The data:
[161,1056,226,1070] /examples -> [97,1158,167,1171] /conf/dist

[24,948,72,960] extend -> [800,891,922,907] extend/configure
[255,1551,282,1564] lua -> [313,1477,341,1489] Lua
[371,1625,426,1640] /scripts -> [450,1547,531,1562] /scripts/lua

==

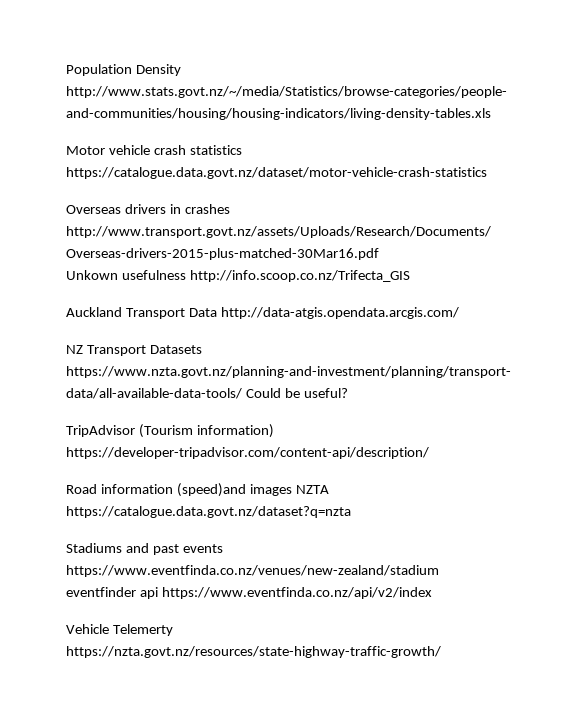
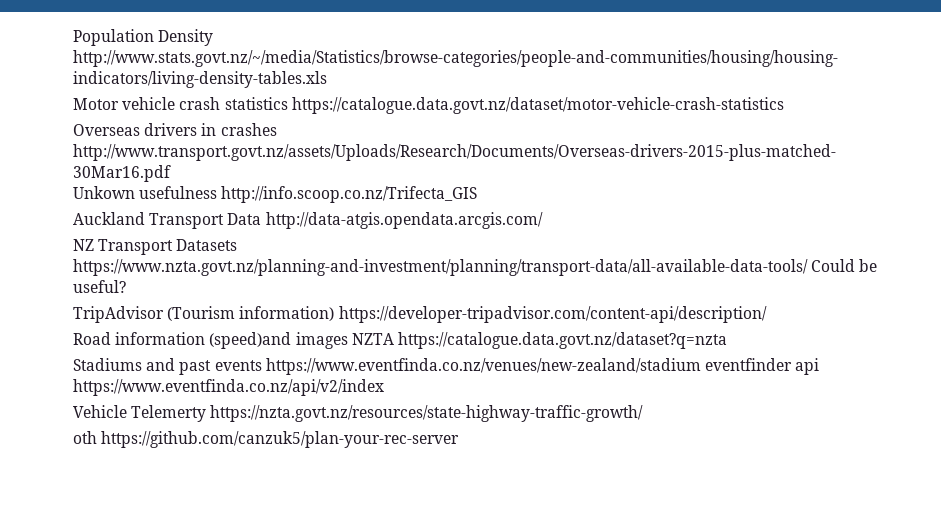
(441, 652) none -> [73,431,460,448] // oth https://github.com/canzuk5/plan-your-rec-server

...

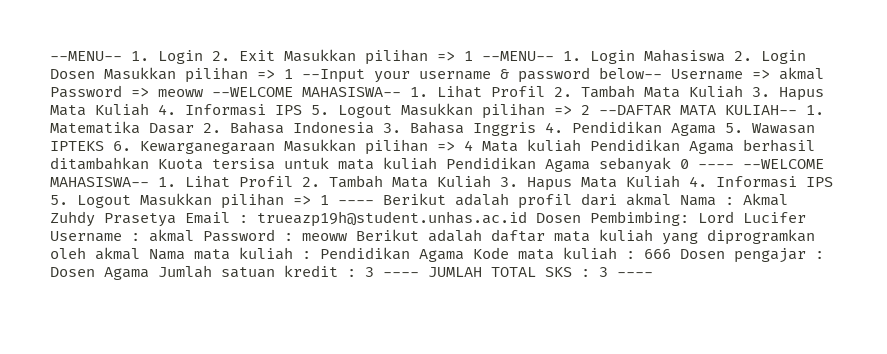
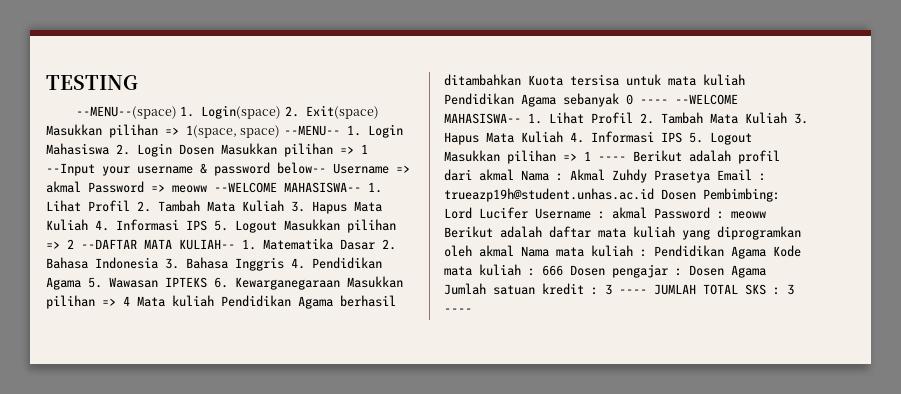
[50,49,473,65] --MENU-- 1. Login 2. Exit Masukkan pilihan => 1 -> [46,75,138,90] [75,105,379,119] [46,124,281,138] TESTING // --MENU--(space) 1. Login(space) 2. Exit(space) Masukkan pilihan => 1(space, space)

What to work on: The lines above from the one containing "[161,1056,226,1070] /examples ->" through the one containing "[371,1625,426,1640] /scripts ->" are to be set down exactly, and no others.

Exercise output:
[161,1056,226,1070] /examples -> [97,1158,167,1171] /conf/dist

[24,948,72,960] extend -> [800,891,922,907] extend/configure
[255,1551,282,1564] lua -> [313,1477,341,1489] Lua
[371,1625,426,1640] /scripts -> [450,1547,531,1562] /scripts/lua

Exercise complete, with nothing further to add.